** Goal of the exercise **
The result should be a word-for-word retyping of the entries below, free of pictures.

** Exercise materials **
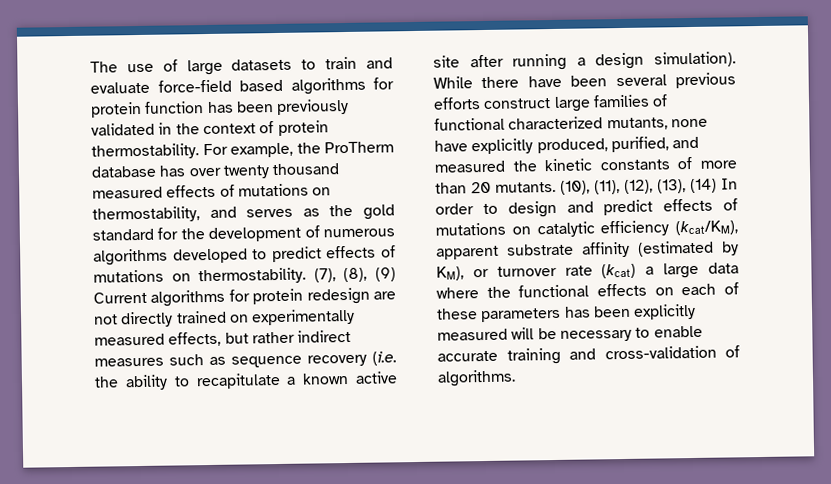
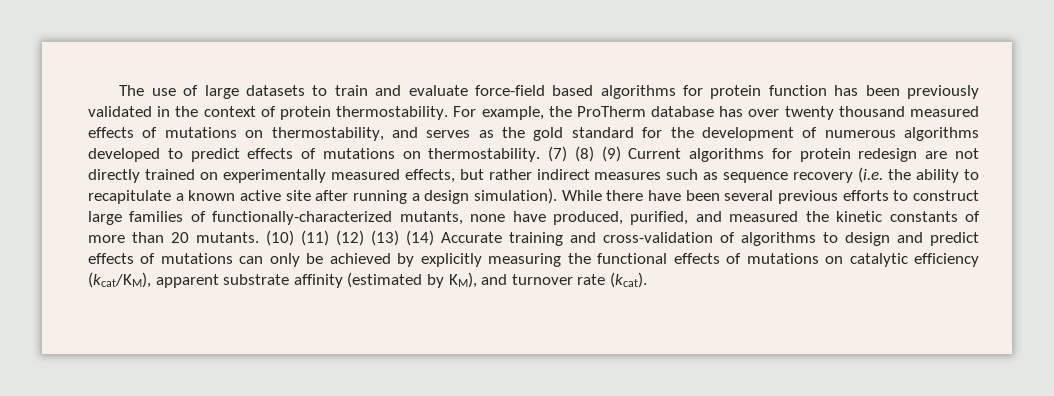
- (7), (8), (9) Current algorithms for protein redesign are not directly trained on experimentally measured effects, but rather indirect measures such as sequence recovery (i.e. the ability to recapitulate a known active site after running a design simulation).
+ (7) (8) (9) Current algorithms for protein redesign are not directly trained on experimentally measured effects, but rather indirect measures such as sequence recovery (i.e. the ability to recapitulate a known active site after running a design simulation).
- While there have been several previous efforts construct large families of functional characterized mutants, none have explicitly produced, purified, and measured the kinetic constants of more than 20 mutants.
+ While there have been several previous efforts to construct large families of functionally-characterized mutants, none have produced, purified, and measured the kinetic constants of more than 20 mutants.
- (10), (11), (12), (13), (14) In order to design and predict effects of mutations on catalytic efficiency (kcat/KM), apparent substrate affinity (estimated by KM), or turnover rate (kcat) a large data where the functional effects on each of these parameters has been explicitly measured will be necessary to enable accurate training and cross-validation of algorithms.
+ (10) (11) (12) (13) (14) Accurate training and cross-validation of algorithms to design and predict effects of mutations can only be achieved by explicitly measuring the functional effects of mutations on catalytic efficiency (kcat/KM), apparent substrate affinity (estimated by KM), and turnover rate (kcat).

** Output below **
- (7), (8), (9) Current algorithms for protein redesign are not directly trained on experimentally measured effects, but rather indirect measures such as sequence recovery (i.e. the ability to recapitulate a known active site after running a design simulation).
+ (7) (8) (9) Current algorithms for protein redesign are not directly trained on experimentally measured effects, but rather indirect measures such as sequence recovery (i.e. the ability to recapitulate a known active site after running a design simulation).
- While there have been several previous efforts construct large families of functional characterized mutants, none have explicitly produced, purified, and measured the kinetic constants of more than 20 mutants.
+ While there have been several previous efforts to construct large families of functionally-characterized mutants, none have produced, purified, and measured the kinetic constants of more than 20 mutants.
- (10), (11), (12), (13), (14) In order to design and predict effects of mutations on catalytic efficiency (kcat/KM), apparent substrate affinity (estimated by KM), or turnover rate (kcat) a large data where the functional effects on each of these parameters has been explicitly measured will be necessary to enable accurate training and cross-validation of algorithms.
+ (10) (11) (12) (13) (14) Accurate training and cross-validation of algorithms to design and predict effects of mutations can only be achieved by explicitly measuring the functional effects of mutations on catalytic efficiency (kcat/KM), apparent substrate affinity (estimated by KM), and turnover rate (kcat).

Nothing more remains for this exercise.